Greek National Tourism Organisation

Agency overview
- Formed: 1929, re-established in 1950
- Jurisdiction: Ministry for Tourism
- Headquarters: 7 Tsoha Street 11521 Athens Greece
- Agency executives: Angela Gerekou, President; Dimitris Fragakis, Secretary General; Sofia Lazaridou, Director General;
- Website: www.gnto.gov.gr

= Greek National Tourism Organization =

Greek government agency

The Greek National Tourism Organisation (Εθνικός Οργανισμός Τουρισμού, Ethnikos Organismos Tourismou), often abbreviated as GNTO (EOT) is the governmental Board for the promotion of tourism in Greece. It functions under the supervision of the Ministry of Tourism.

==History==
The Greek National Tourism Organisation (GNTO), that was founded in 1929 and was re-established in 1950, is a Public Entity (PE) under the supervision of the Ministry of Tourism. Its main mission nowadays is to develop and promote the Greek tourism product through the implementation of promotional tourism campaigns both in Greece and abroad utilizing as well its extensive network of overseas offices. Moreover, with its vast experience and expertise and its large network of associates and stakeholders both in Greece and abroad, the GNTO has been and continues to be fundamental in the national effort of promoting "Greece", this truly unique and amazing destination, both cost-effectively and efficiently. It is member of the UNWTO and the ETC.'/>

==Promotion work==

Seaside in Greece poster, part of the "seaside in Greece" campaign of 2010.
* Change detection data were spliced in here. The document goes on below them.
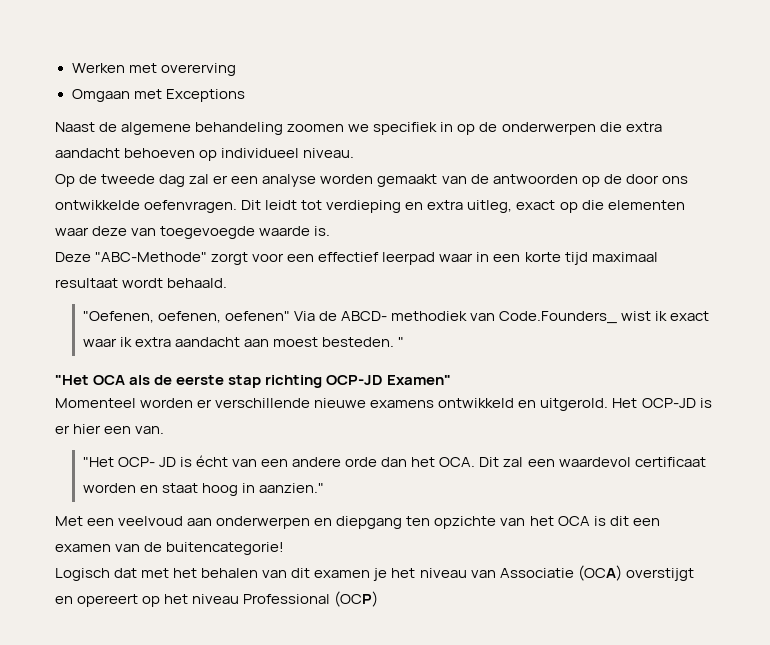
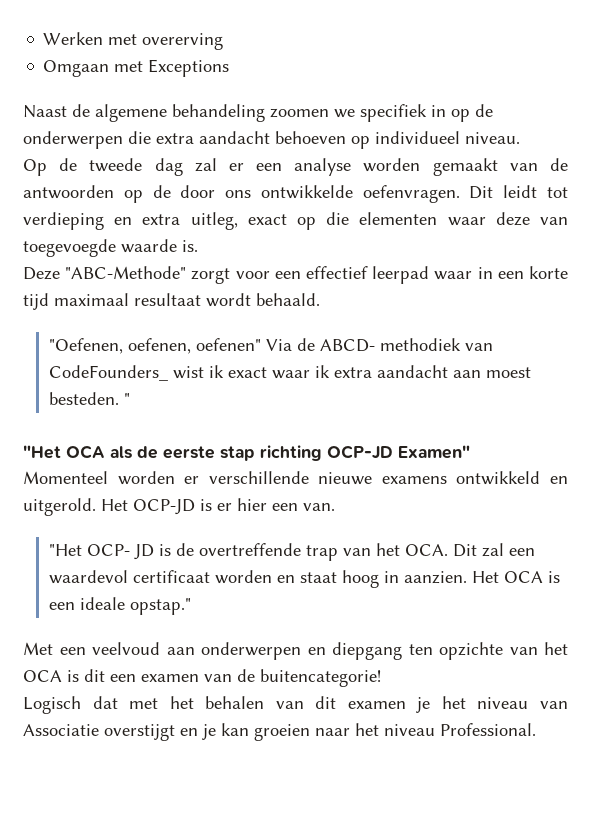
[499,311,618,324] Code.Founders_ -> [48,365,168,381] CodeFounders_
[196,455,408,467] écht van een andere orde dan -> [175,543,371,561] de overtreffende trap van
[259,483,325,493] aanzien." -> [403,571,560,584] [48,597,191,615] aanzien. Het OCA is een ideale opstap."
[577,565,622,581] (OCA) -> (99, 730) none
[77,591,379,607] opereert op het niveau Professional (OCP) -> [202,723,536,741] je kan groeien naar het niveau Professional.

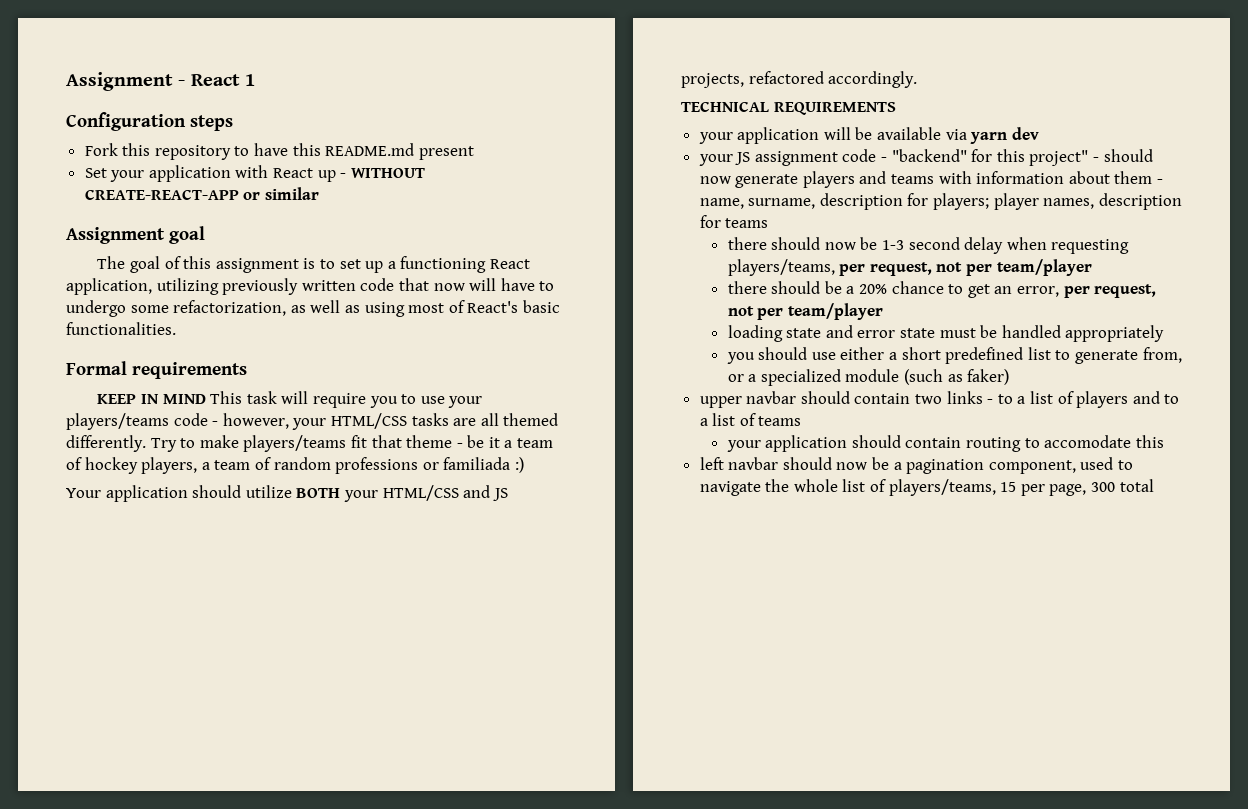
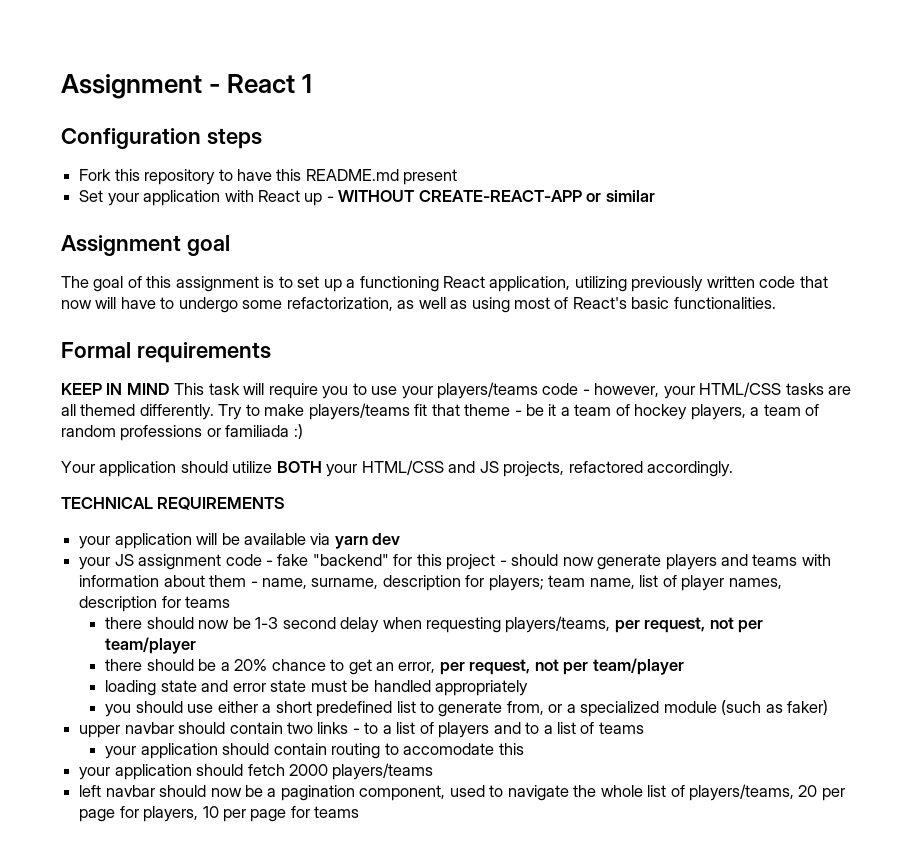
(888, 159) none -> [277,554,309,566] fake
[1029,150,1089,166] project" -> [446,554,496,570] project
(990, 201) none -> [548,575,677,589] team name, list of
(1164, 441) none -> [79,763,434,780] // your application should fetch 2000 players/teams
[1000,479,1154,496] 15 per page, 300 total -> [798,785,845,801] [79,806,360,822] 20 per page for players, 10 per page for teams

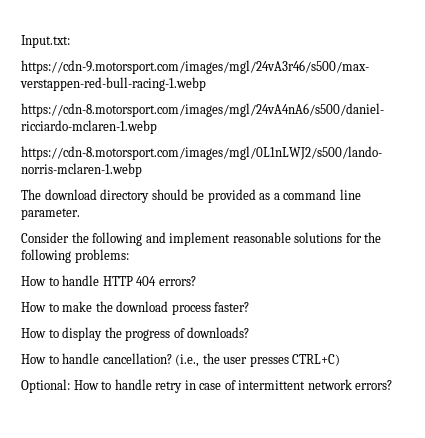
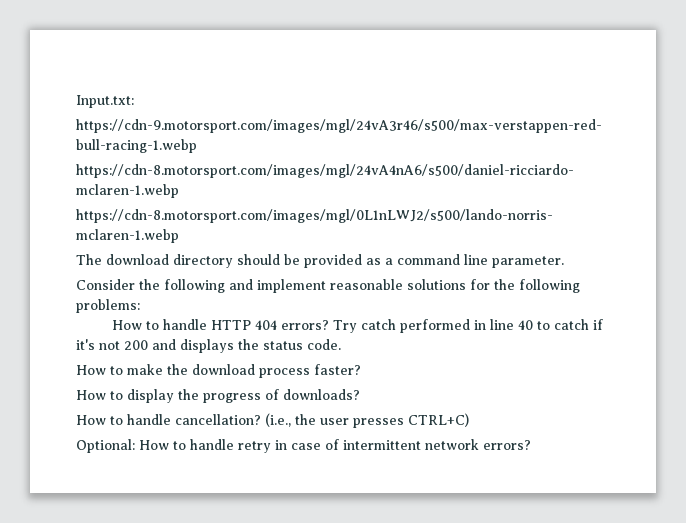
(196, 281) none -> [333,319,604,333] [76,339,341,353] Try catch performed in line 40 to catch if it's not 200 and displays the status code.

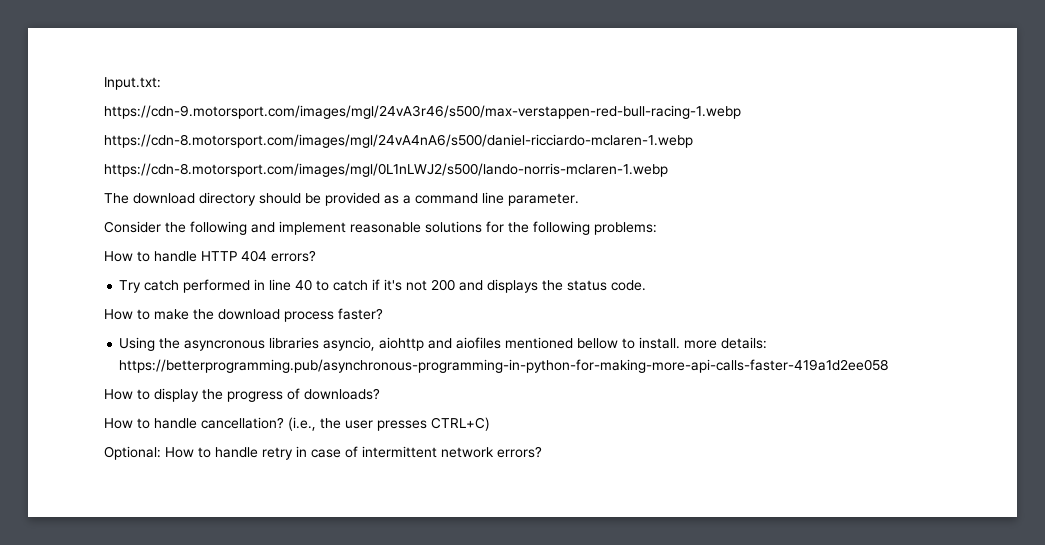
(330, 325) none -> (316, 256) //
(361, 369) none -> [119,337,768,351] [119,359,889,373] // Using the asyncronous libraries asyncio, aiohttp and aiofiles mentioned bellow to install. more details: https://betterprogramming.pub/asynchronous-programming-in-python-for-making-more-api-calls-faster-419a1d2ee058

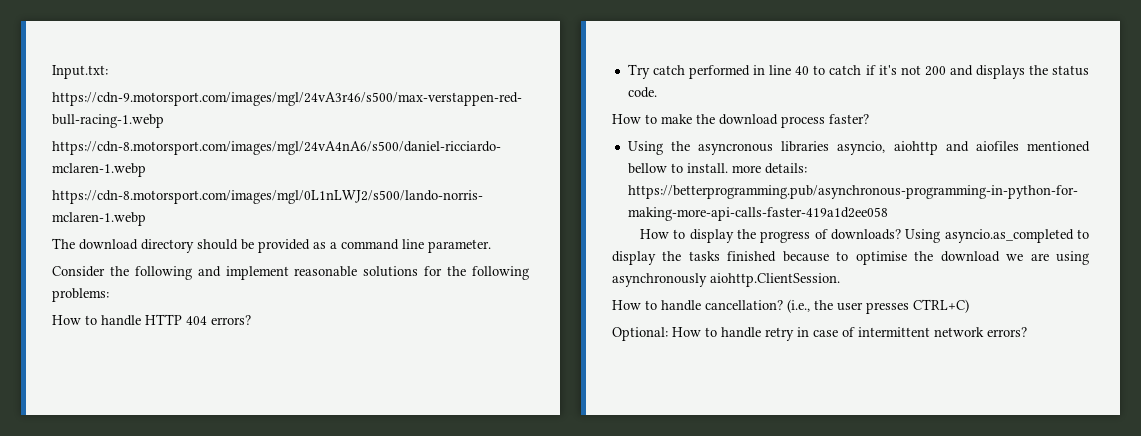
(380, 394) none -> [905,229,1089,243] [612,251,1089,265] [612,273,840,287] Using asyncio.as_completed to display the tasks finished because to optimise the download we are using asynchronously aiohttp.ClientSession.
Over the years, various successful advertising campaigns have been funded by the organization, including the very successful "Live your myth in Greece" campaign. The 2010 campaign's motto was "You in Greece" and "xx in Greece", and mainly focused on the many opportunities the country provides for tourists, with a variety of different destinations and activities. "You in Athens" and "You in Thessaloniki" were also used to promote the country's two largest cities and centers of culture and entertainment. The 2010 advertising campaign published a variety of promotional TV spots in line with the "You in Greece" poster campaign, which were translated to various languages, including Chinese, Bulgarian, and German.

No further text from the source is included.